> [Data under study]:
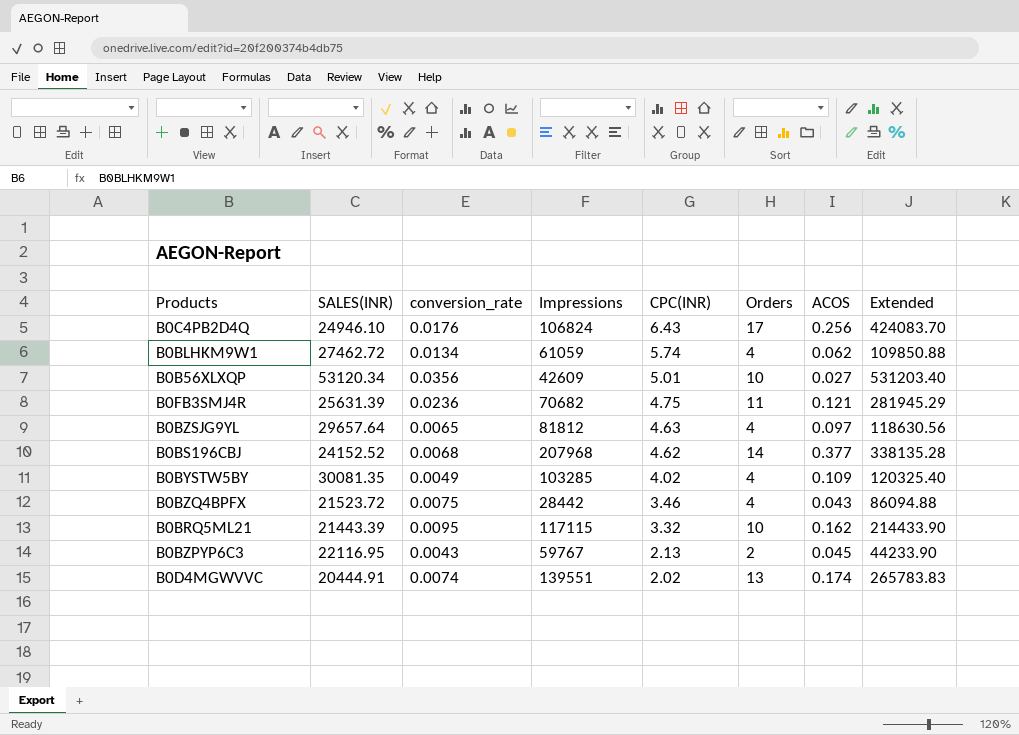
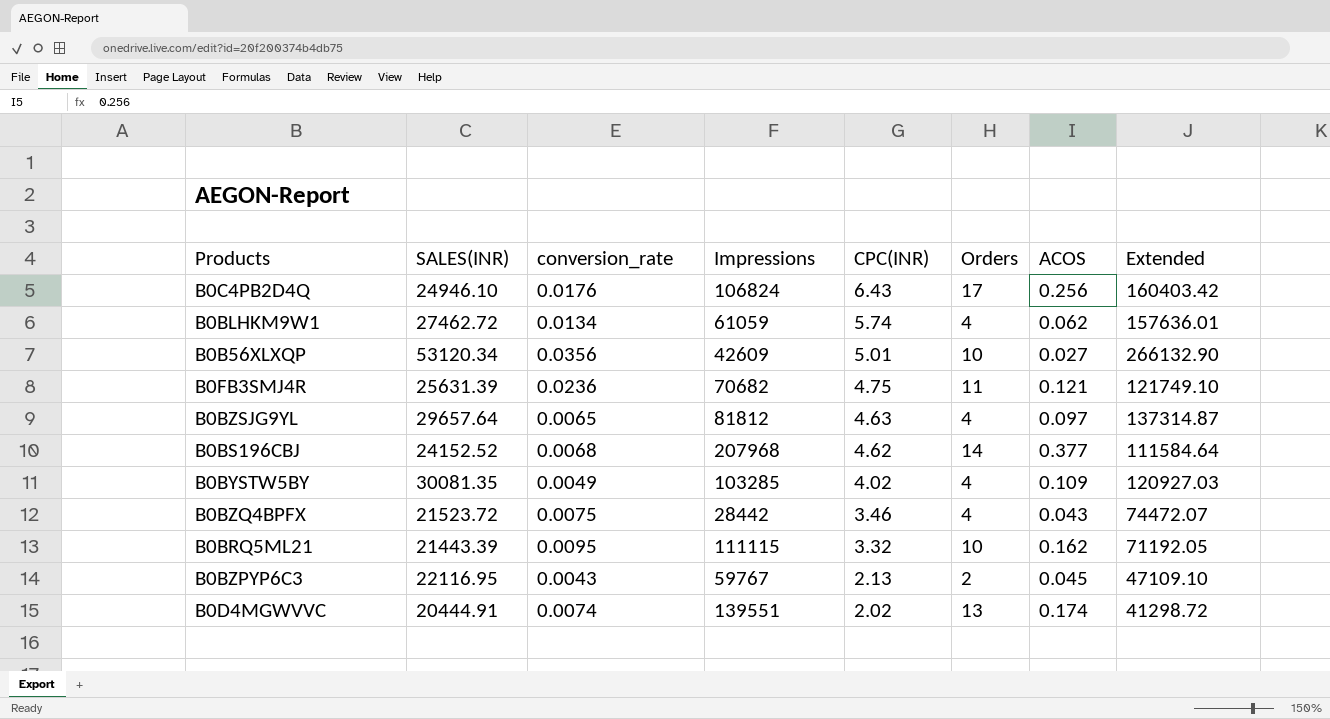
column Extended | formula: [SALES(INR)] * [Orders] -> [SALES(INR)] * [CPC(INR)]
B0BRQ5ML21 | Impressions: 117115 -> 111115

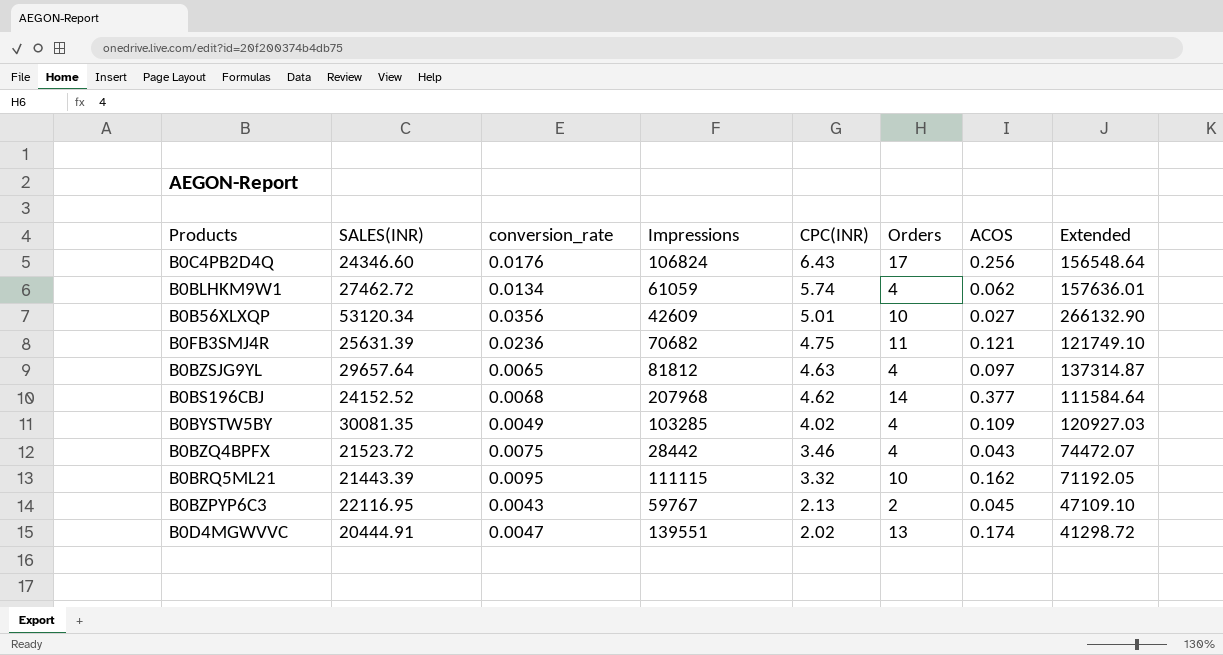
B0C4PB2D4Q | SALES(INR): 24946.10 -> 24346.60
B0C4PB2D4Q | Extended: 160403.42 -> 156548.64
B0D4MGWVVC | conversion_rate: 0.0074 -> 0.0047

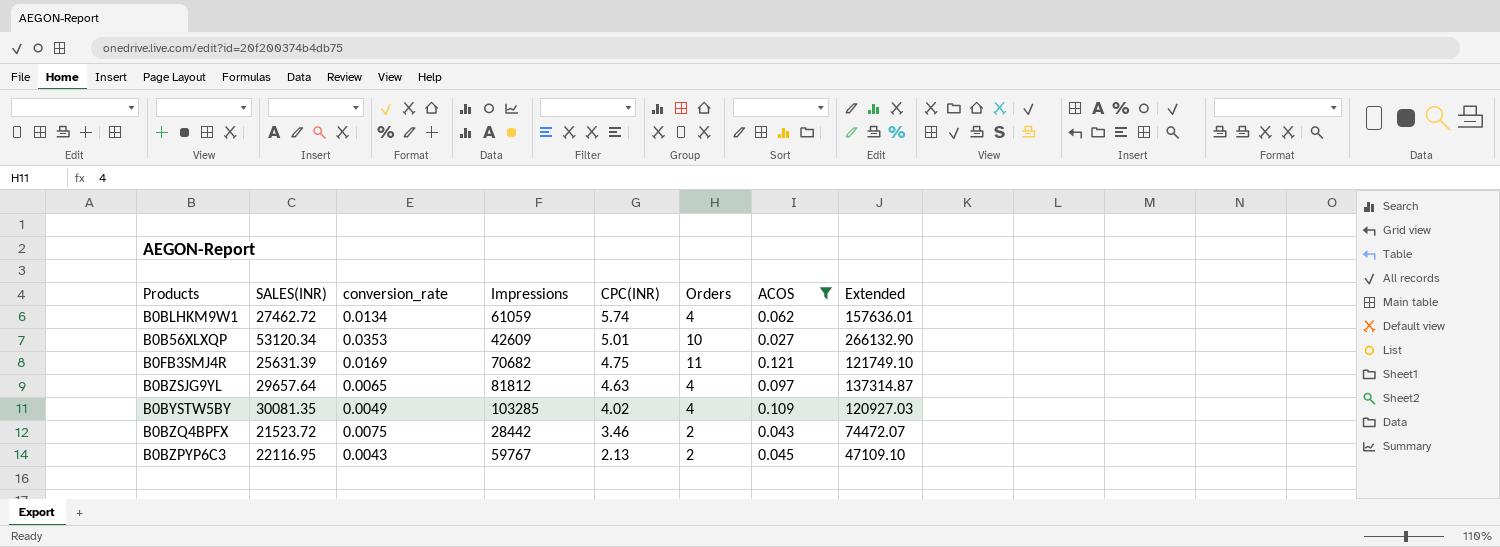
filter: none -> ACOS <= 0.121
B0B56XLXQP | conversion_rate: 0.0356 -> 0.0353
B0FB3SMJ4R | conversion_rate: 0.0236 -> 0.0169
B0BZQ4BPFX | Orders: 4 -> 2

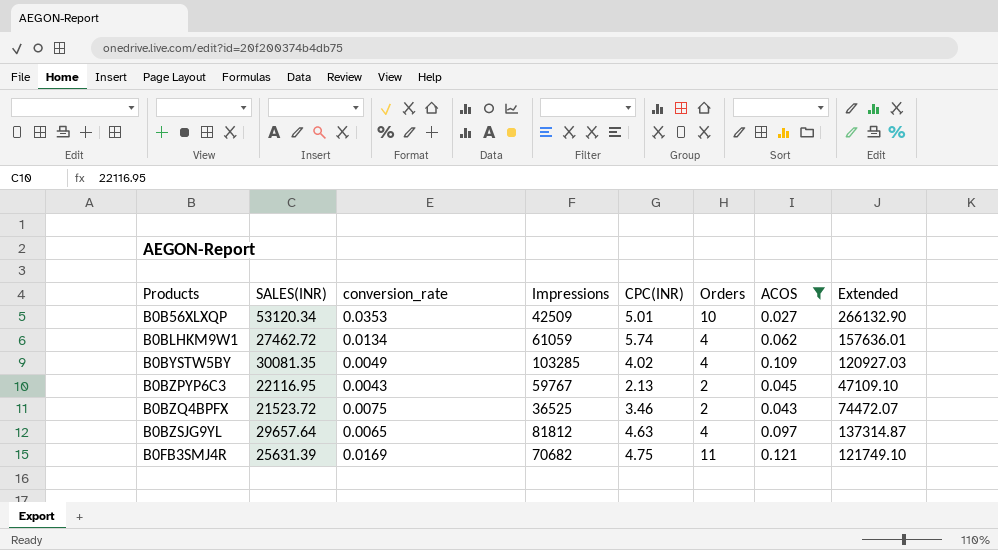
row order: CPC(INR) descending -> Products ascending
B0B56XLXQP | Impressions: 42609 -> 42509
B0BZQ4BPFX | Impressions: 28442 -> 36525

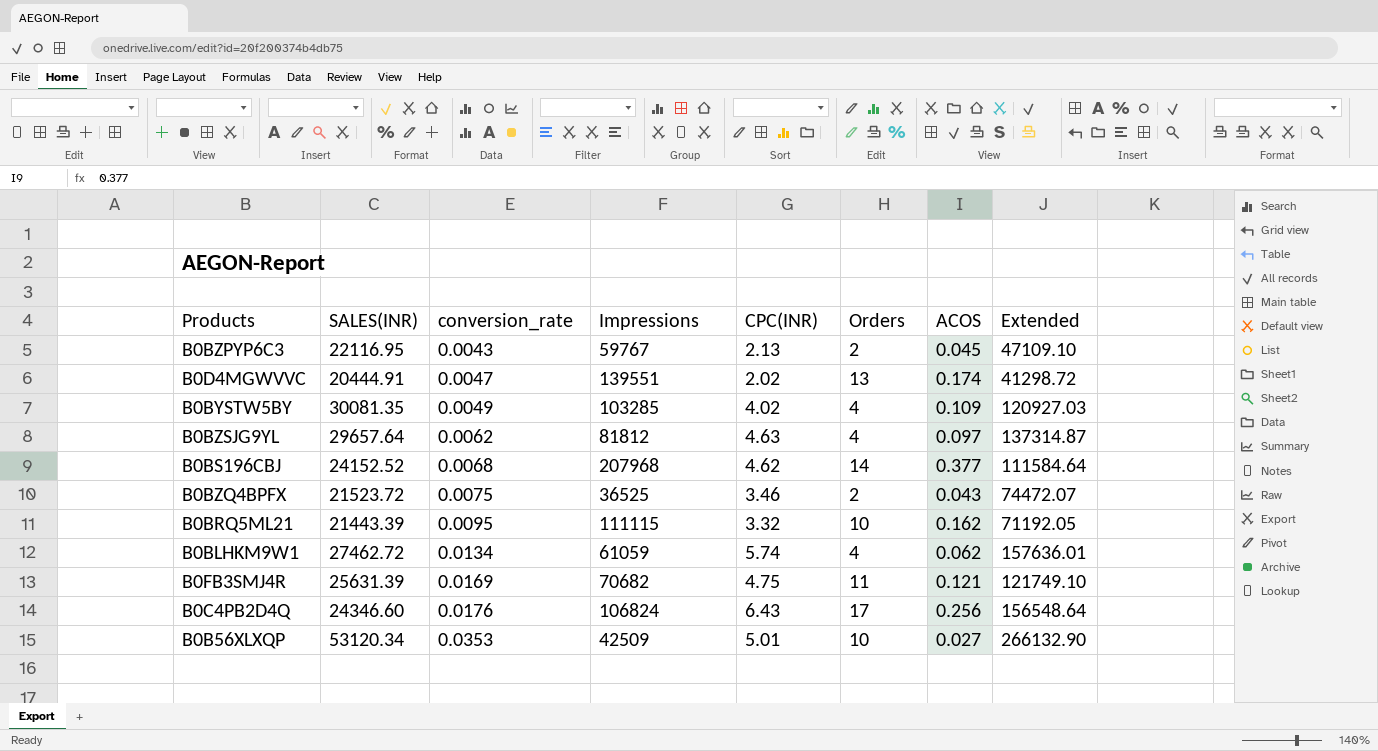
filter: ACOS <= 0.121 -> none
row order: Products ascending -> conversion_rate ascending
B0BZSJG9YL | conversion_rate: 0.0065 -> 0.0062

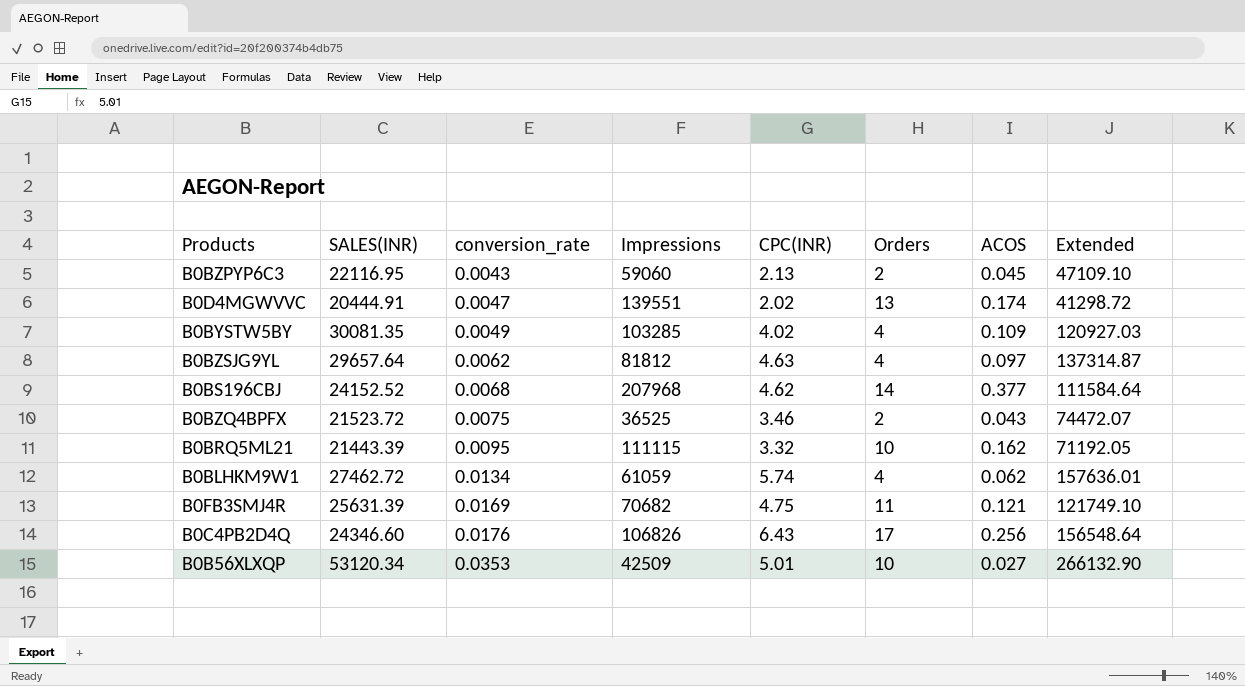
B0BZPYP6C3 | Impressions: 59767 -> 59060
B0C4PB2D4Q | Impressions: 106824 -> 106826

> [Problem to work on]:
Nothing but the lines from the line holding "B0BZQ4BPFX | Orders: 4 -> 2" through the last line of the entries above is to be reproduced, exactly and without pictures.

> [Exercise output]:
B0BZQ4BPFX | Orders: 4 -> 2

row order: CPC(INR) descending -> Products ascending
B0B56XLXQP | Impressions: 42609 -> 42509
B0BZQ4BPFX | Impressions: 28442 -> 36525

filter: ACOS <= 0.121 -> none
row order: Products ascending -> conversion_rate ascending
B0BZSJG9YL | conversion_rate: 0.0065 -> 0.0062

B0BZPYP6C3 | Impressions: 59767 -> 59060
B0C4PB2D4Q | Impressions: 106824 -> 106826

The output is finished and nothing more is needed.